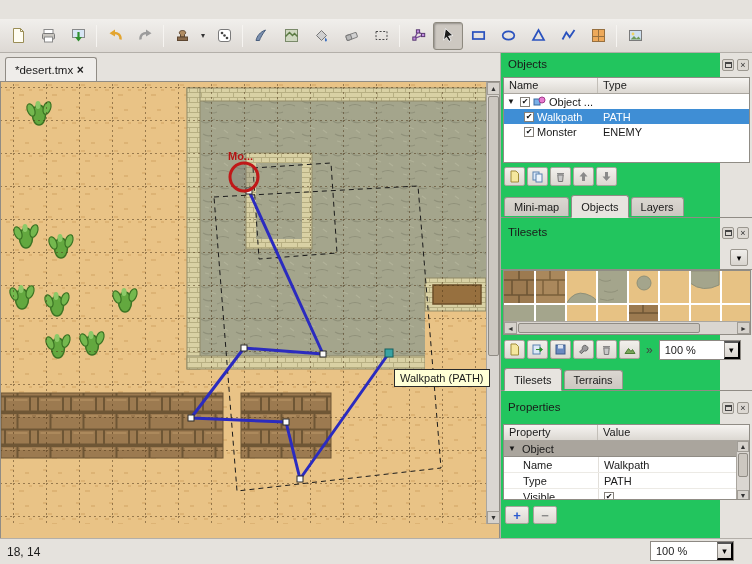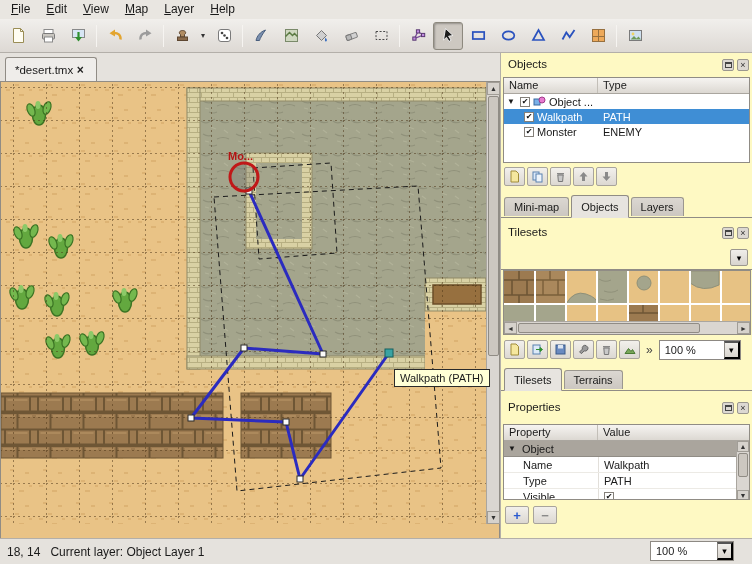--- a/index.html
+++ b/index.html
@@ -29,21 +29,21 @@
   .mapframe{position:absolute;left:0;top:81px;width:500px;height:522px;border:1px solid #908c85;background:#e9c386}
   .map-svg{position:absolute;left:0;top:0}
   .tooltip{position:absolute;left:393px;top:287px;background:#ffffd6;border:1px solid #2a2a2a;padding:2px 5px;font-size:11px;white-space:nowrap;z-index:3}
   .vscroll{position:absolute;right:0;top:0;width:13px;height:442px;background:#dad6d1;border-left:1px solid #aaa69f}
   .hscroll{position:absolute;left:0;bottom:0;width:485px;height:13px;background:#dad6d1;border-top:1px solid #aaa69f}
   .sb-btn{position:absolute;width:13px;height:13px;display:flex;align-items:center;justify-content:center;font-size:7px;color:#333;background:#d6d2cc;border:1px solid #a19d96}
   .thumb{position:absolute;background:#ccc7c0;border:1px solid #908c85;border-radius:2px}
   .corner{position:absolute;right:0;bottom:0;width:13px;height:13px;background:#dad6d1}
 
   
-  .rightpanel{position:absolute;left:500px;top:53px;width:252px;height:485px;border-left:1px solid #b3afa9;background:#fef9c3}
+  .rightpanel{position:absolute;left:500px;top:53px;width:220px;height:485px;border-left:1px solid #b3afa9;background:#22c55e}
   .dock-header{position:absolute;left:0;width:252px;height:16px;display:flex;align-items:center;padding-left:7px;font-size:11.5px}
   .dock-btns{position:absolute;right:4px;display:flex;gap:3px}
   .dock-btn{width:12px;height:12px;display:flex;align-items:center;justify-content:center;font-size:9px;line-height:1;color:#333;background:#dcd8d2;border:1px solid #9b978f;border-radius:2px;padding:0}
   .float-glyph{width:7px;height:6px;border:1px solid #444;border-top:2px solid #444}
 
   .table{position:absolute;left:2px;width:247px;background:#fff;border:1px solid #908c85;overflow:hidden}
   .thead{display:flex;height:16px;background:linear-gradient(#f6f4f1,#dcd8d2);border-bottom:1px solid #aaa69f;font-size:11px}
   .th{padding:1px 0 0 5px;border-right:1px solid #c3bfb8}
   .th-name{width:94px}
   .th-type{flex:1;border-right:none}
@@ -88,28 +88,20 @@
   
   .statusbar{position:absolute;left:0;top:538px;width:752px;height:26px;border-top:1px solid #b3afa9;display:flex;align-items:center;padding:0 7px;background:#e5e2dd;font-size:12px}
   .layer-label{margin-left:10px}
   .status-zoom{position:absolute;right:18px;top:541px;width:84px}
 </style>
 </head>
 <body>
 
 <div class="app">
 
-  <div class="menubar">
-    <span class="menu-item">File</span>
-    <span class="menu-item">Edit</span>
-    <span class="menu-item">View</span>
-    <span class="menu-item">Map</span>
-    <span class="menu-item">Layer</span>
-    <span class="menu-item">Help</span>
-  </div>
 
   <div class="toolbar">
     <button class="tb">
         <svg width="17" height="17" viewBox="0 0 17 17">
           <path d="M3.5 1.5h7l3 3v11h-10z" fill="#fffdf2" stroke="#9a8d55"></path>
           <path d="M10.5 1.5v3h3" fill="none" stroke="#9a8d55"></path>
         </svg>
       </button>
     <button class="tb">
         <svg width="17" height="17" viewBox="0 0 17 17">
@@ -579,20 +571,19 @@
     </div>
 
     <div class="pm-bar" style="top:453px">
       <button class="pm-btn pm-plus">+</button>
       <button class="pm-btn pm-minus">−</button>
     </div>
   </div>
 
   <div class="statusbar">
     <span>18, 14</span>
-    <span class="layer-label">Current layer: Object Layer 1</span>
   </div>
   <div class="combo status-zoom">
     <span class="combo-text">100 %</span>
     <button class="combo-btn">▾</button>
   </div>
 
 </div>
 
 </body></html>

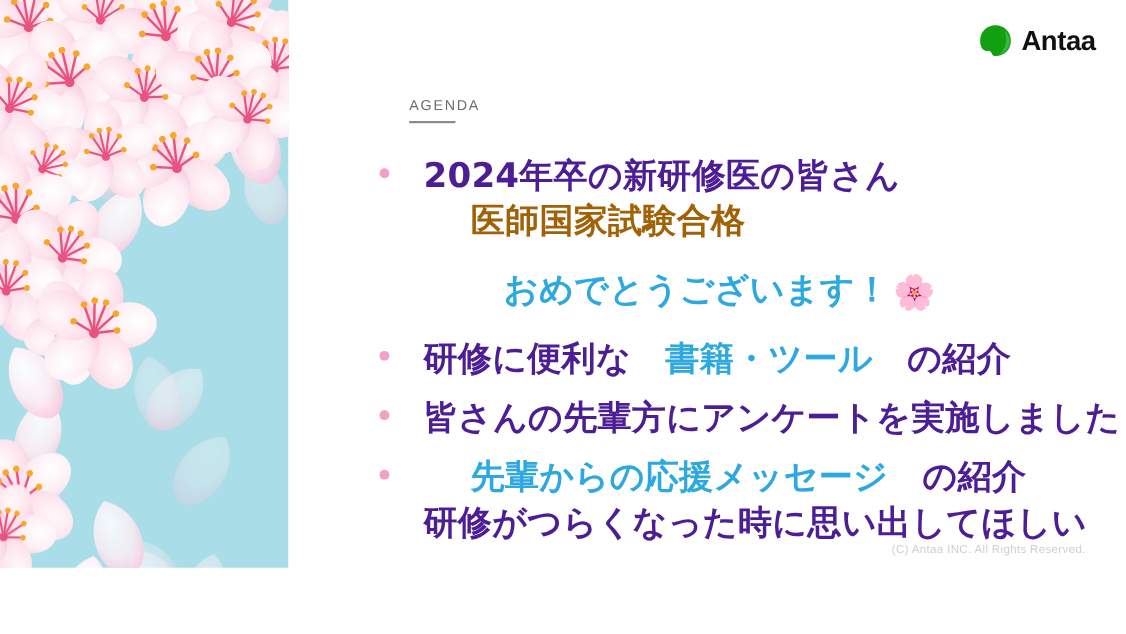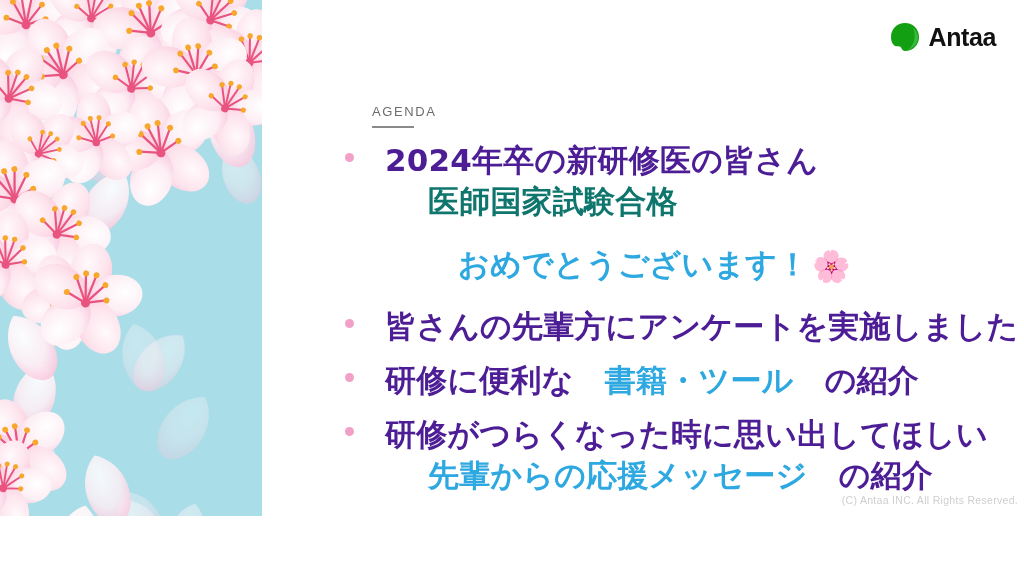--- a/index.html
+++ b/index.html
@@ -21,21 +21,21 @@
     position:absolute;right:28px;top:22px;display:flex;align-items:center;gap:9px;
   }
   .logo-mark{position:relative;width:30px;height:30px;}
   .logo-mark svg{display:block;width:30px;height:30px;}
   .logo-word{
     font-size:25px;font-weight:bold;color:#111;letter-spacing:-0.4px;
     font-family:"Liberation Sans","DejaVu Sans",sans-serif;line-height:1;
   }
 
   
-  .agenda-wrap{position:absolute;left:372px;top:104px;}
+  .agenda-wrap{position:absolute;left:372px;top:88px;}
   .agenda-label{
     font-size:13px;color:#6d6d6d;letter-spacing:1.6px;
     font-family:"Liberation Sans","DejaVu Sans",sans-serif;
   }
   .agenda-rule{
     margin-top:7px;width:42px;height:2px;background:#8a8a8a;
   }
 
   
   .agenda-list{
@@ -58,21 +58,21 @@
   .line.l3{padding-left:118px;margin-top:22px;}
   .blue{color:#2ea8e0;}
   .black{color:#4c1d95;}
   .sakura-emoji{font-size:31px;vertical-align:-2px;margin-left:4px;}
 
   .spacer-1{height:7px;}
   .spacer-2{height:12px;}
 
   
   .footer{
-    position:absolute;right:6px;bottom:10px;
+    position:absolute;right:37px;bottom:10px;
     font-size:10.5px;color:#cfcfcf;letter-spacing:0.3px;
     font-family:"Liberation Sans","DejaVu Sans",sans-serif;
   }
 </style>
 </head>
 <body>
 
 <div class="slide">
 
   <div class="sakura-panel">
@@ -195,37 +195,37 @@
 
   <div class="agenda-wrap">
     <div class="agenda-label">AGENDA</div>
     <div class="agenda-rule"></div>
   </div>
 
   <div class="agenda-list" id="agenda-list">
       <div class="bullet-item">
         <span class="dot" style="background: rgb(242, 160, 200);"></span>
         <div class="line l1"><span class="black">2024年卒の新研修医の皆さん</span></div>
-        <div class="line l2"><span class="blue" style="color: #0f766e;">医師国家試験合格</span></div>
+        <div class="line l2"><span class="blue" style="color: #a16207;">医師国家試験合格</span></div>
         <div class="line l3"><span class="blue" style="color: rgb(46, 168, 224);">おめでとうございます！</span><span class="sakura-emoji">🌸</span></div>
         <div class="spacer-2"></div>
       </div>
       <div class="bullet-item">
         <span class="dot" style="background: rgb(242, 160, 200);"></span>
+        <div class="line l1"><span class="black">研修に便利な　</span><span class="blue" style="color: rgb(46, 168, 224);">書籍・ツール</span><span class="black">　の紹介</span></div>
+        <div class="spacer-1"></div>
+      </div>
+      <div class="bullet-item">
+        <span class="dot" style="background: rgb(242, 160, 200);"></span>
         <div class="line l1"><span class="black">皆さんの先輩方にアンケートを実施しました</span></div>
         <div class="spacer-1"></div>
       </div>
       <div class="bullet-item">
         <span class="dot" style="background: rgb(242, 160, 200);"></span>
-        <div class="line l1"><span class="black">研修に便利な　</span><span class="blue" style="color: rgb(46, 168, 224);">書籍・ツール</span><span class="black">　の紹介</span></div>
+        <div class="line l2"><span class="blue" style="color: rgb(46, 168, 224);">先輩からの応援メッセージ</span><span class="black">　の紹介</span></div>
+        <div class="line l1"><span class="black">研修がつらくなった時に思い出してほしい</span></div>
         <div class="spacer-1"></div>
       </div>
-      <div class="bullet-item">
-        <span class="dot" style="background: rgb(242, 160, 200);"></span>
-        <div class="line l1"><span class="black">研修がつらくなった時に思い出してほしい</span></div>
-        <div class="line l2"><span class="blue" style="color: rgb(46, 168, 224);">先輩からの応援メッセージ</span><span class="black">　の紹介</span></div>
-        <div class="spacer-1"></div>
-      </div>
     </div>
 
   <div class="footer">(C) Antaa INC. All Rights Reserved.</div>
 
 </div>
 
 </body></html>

━━━━━━

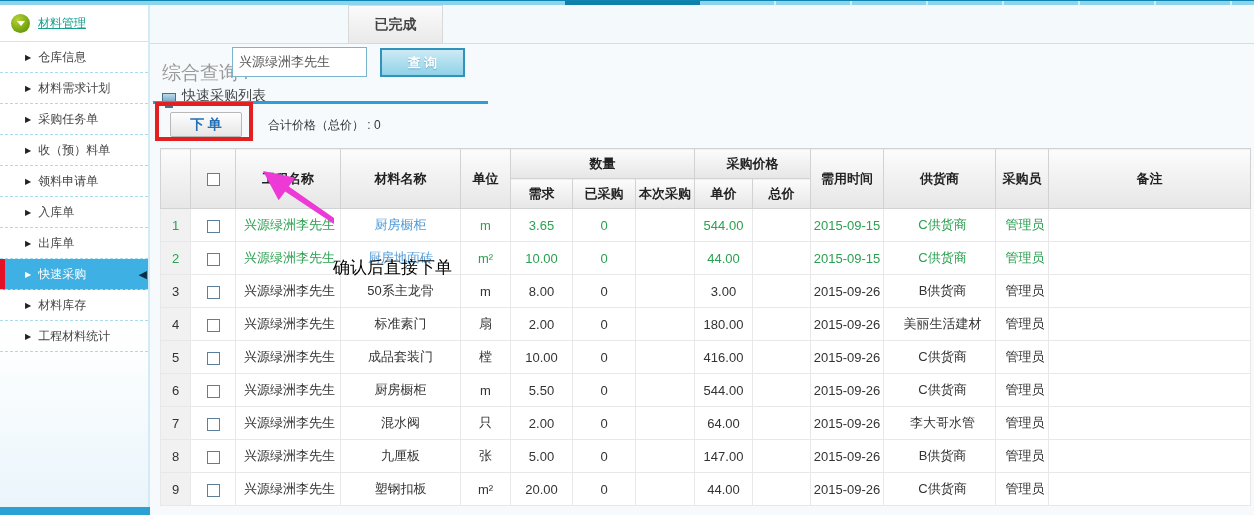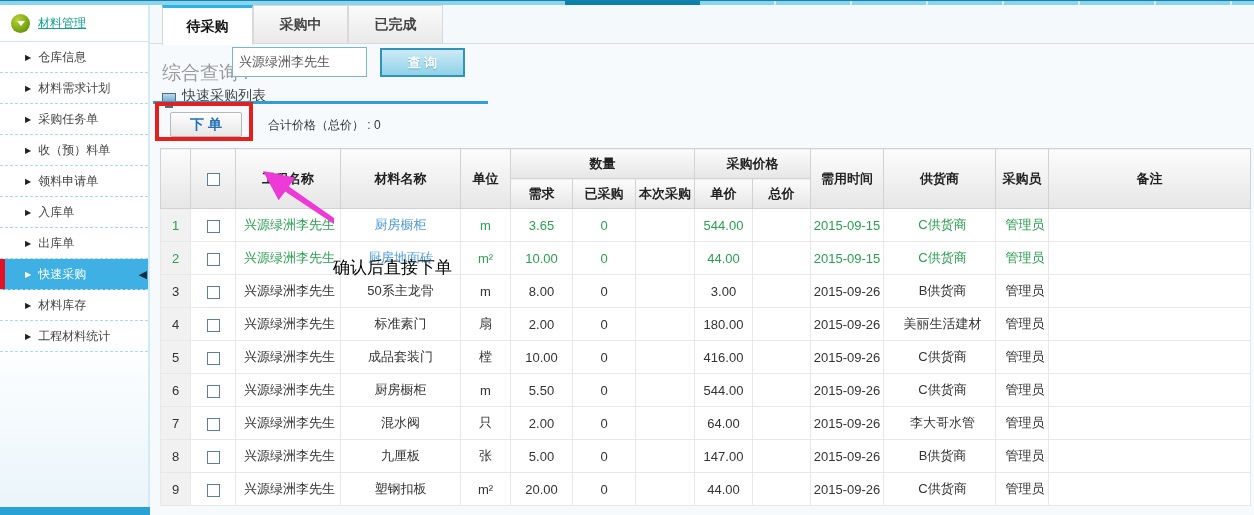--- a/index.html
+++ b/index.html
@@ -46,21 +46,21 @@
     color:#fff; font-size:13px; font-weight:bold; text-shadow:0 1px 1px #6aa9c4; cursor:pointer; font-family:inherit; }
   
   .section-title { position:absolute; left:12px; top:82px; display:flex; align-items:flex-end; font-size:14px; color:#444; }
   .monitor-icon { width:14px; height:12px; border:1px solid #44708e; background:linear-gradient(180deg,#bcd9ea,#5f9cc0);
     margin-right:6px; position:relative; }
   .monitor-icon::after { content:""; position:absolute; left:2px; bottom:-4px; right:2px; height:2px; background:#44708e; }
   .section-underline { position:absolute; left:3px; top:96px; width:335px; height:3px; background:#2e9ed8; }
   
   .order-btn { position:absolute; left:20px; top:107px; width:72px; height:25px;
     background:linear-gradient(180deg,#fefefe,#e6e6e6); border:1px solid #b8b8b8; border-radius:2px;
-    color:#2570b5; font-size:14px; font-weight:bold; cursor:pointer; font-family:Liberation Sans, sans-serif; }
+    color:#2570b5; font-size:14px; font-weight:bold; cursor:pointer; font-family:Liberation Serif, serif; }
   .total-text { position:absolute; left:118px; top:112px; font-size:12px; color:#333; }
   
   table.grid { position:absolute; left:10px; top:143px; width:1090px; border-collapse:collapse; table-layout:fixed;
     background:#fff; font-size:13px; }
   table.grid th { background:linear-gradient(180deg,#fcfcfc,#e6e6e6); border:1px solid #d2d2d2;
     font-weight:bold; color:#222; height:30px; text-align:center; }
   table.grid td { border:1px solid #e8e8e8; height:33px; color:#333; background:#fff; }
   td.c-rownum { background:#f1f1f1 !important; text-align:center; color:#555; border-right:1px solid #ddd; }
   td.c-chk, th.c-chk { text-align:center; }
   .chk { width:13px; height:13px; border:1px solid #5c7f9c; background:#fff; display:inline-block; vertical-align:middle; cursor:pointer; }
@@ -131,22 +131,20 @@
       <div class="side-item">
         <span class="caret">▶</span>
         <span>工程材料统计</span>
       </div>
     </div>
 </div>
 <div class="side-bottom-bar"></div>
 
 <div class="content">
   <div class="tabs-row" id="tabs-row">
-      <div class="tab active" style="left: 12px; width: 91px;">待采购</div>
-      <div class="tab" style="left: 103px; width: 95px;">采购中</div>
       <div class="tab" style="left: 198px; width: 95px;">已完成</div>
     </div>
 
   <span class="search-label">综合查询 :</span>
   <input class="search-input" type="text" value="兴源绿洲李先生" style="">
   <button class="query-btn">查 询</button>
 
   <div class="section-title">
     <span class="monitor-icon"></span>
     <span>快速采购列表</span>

━━━━━━

The answer is each line in which the word "icon" occurs, copied from the material above.

* _Solution to the exercise_:
   .monitor-icon { width:14px; height:12px; border:1px solid #44708e; background:linear-gradient(180deg,#bcd9ea,#5f9cc0);
   .monitor-icon::after { content:""; position:absolute; left:2px; bottom:-4px; right:2px; height:2px; background:#44708e; }
     <span class="monitor-icon"></span>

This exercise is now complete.